Tesla Motors Inc. (TSLA): Today's Featured Automotive Laggard

Editor's Note: Any reference to TheStreet Ratings and its underlying recommendation does not reflect the opinion of TheStreet, Inc. or any of its contributors including Jim Cramer or Stephanie Link.

Tesla Motors ( TSLA) pushed the Automotive industry lower today making it today's featured Automotive laggard. The industry as a whole closed the day up 0.4%. By the end of trading, Tesla Motors fell $5.69 (-2.8%) to $198.09 on average volume. Throughout the day, 7,653,103 shares of Tesla Motors exchanged hands as compared to its average daily volume of 9,796,800 shares. The stock ranged in price between $194.41-$208.44 after having opened the day at $207.60 as compared to the previous trading day's close of $203.78. Other companies within the Automotive industry that declined today were: Spartan Motors ( SPAR), down 3.3%, Icahn ( IEP), down 3.1%, LKQ Corporation ( LKQ), down 2.7% and Douglas Dynamics ( PLOW), down 1.9%.

Tesla Motors, Inc. designs, develops, manufactures, and sells electric vehicles and electric vehicle powertrain components. Tesla Motors has a market cap of $25.2 billion and is part of the consumer goods sector. Shares are up 35.5% year to date as of the close of trading on Friday. Currently there are 5 analysts that rate Tesla Motors a buy, 1 analyst rates it a sell, and 6 rate it a hold.

TheStreet Ratings rates Tesla Motors as a hold.

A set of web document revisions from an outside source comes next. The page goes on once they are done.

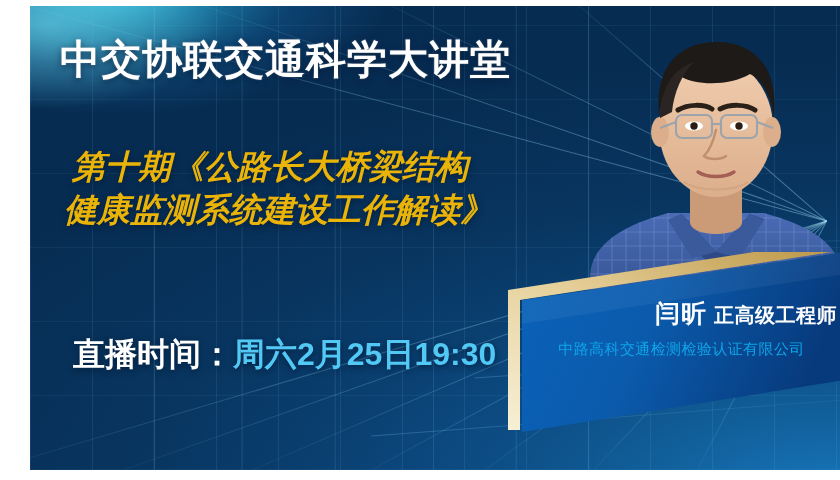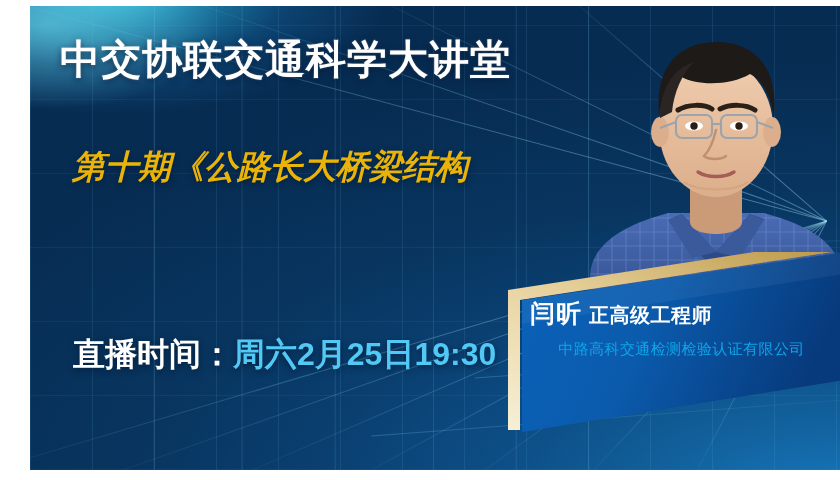--- a/index.html
+++ b/index.html
@@ -82,21 +82,21 @@
   
   .speaker-panel{
     position:absolute; left:470px; top:246px; width:345px; height:190px;
   }
   .speaker-panel svg{ display:block; width:100%; height:100%; }
   .speaker-text{
     position:absolute; left:0; top:0; width:100%; height:100%;
   }
   .speaker-line1{
     position:absolute; left:30px; right:8px; top:45px;
-    text-align:left; white-space:nowrap;
+    text-align:right; white-space:nowrap;
   }
   .speaker-name{
     font-size:25px; font-weight:bold; color:#ffffff; letter-spacing:1px;
   }
   .speaker-role{
     font-size:20px; font-weight:bold; color:#ffffff; margin-left:7px; letter-spacing:.5px;
   }
   .speaker-org{
     position:absolute; left:24px; right:6px; top:88px;
     text-align:center; white-space:nowrap;
@@ -259,20 +259,21 @@
         <path d="M134,166 C143,172 161,172 170,166" stroke="#a45f55" stroke-width="3.4" fill="none" stroke-linecap="round"></path>
 
         <path d="M120,176 C134,186 170,186 184,176" stroke="#cc9a76" stroke-width="2" fill="none" opacity="0.5"></path>
       </svg>
     </div>
 
     <div class="title-main">中交协联交通科学大讲堂</div>
 
     <div class="title-sub">
       <span class="l1">第十期《公路长大桥梁结构</span>
+      <span class="l2">健康监测系统建设工作解读》</span>
     </div>
 
     <div class="live-row">
       <span class="live-label">直播时间：</span><span class="live-value">周六2月25日19:30</span>
     </div>
 
     <div class="speaker-panel">
       <svg viewBox="0 0 345 190" preserveAspectRatio="none">
         <defs>
           <linearGradient id="panelG" x1="0" y1="0" x2="1" y2="0.25">

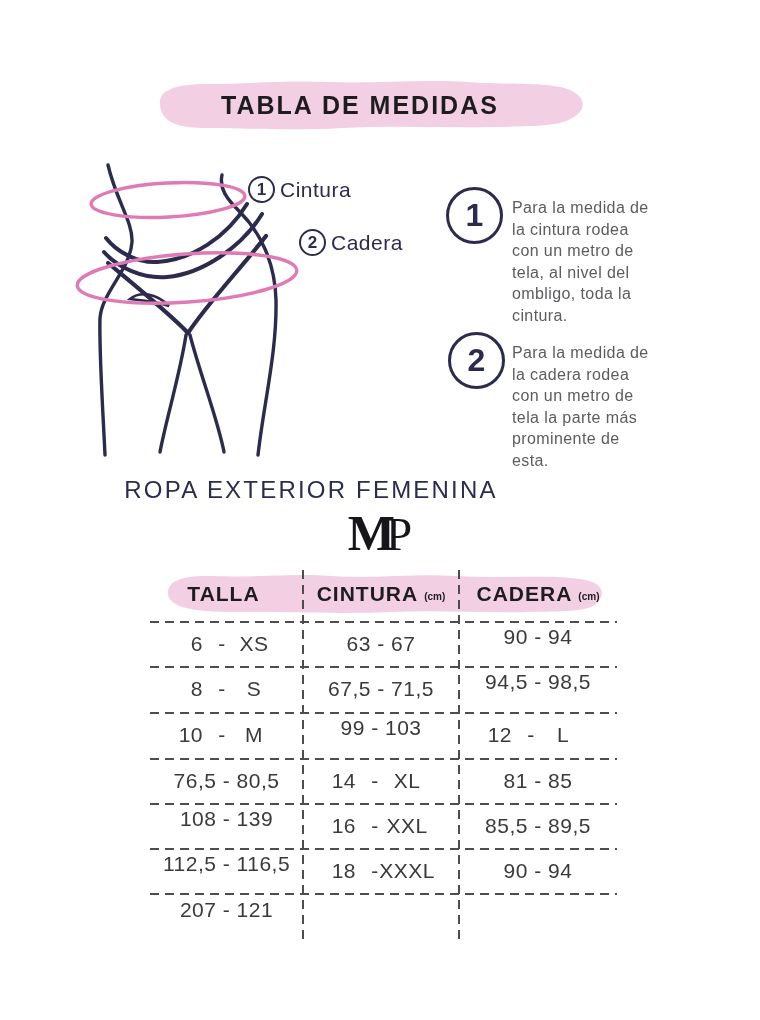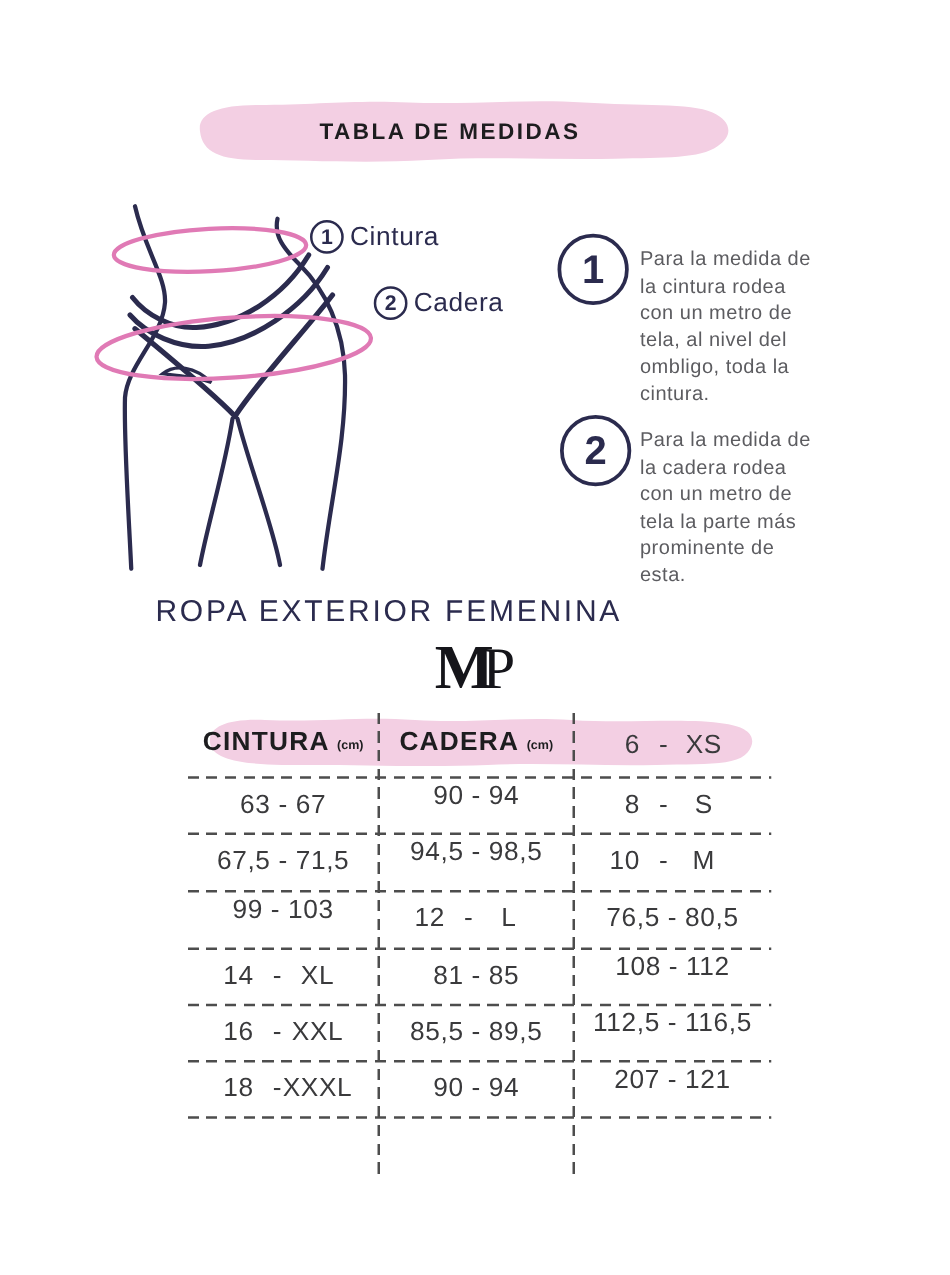--- a/index.html
+++ b/index.html
@@ -14,21 +14,21 @@
   }
 
   
   .title-wrap { position: absolute; left: 122px; top: 77px; width: 476px; height: 56px; }
   .title-wrap svg { position: absolute; inset: 0; }
   .page-title {
     position: relative;
     width: 100%; height: 56px;
     line-height: 56px;
     text-align: center;
-    font-size: 18px;
+    font-size: 25px;
     font-weight: 700;
     letter-spacing: 2px;
     color: #1d1d1f;
   }
 
   
   .figure-svg { position: absolute; left: 72px; top: 152px; width: 260px; height: 310px; overflow: visible; }
 
   .fig-label { position: absolute; display: flex; align-items: center; gap: 5px; }
   .fig-label-1 { left: 248px; top: 176px; }
@@ -187,20 +187,24 @@
   </div>
 
   <div class="size-table">
     <svg class="table-blob" viewBox="0 0 463 47" aria-hidden="true">
       <path fill="#f3cfe3" d="M 16,24 C 15,11 30,5 60,6 C 105,8 135,3 180,6 C 225,9 262,3 305,6 C 350,9 398,4 428,9 C 450,12 454,22 446,32 C 437,43 408,41 373,42 C 328,43 283,40 238,42 C 193,44 138,42 98,42 C 58,42 18,42 16,24 Z"></path>
     </svg>
 
     <div class="tbl-grid">
 
       <div class="th">
+        <span>TALLA</span>
+          <span class="unit"></span>
+      </div>
+      <div class="th">
         <span>CINTURA</span>
           <span class="unit">(cm)</span>
       </div>
       <div class="th">
         <span>CADERA</span>
           <span class="unit">(cm)</span>
       </div>
 
       <div class="td td-talla">
         <span class="t-num">6</span>
@@ -231,21 +235,21 @@
           <span class="t-size">L</span>
       </div>
       <div class="td">76,5 - 80,5</div>
 
       <div class="td td-talla">
         <span class="t-num">14</span>
           <span class="t-sep">-</span>
           <span class="t-size">XL</span>
       </div>
       <div class="td">81 - 85</div>
-      <div class="td td-cadera">108 - 112</div>
+      <div class="td td-cadera">108 - 139</div>
 
       <div class="td td-talla">
         <span class="t-num">16</span>
           <span class="t-sep">-</span>
           <span class="t-size">XXL</span>
       </div>
       <div class="td">85,5 - 89,5</div>
       <div class="td td-cadera">112,5 - 116,5</div>
 
       <div class="td td-talla">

The company's strengths can be seen in multiple areas, such as its robust revenue growth, largely solid financial position with reasonable debt levels by most measures and solid stock price performance. However, as a counter to these strengths, we find that the company's profit margins have been poor overall.

On the positive front, Supreme Industries ( STS), up 4.2%, Monro Muffler Brake ( MNRO), up 3.1%, Arctic Cat ( ACAT), up 2.7% and Stoneridge ( SRI), up 2.5% , were all gainers within the automotive industry with General Motors ( GM) being today's featured automotive industry leader.

For investors not wanting singular stock exposure, ETFs may be of interest. Investors who are bullish on the automotive industry could consider Consumer Discretionary Sel Sec SPDR ( XLY) while those bearish on the automotive industry could consider ProShares Ultra Sht Consumer Goods ( SZK).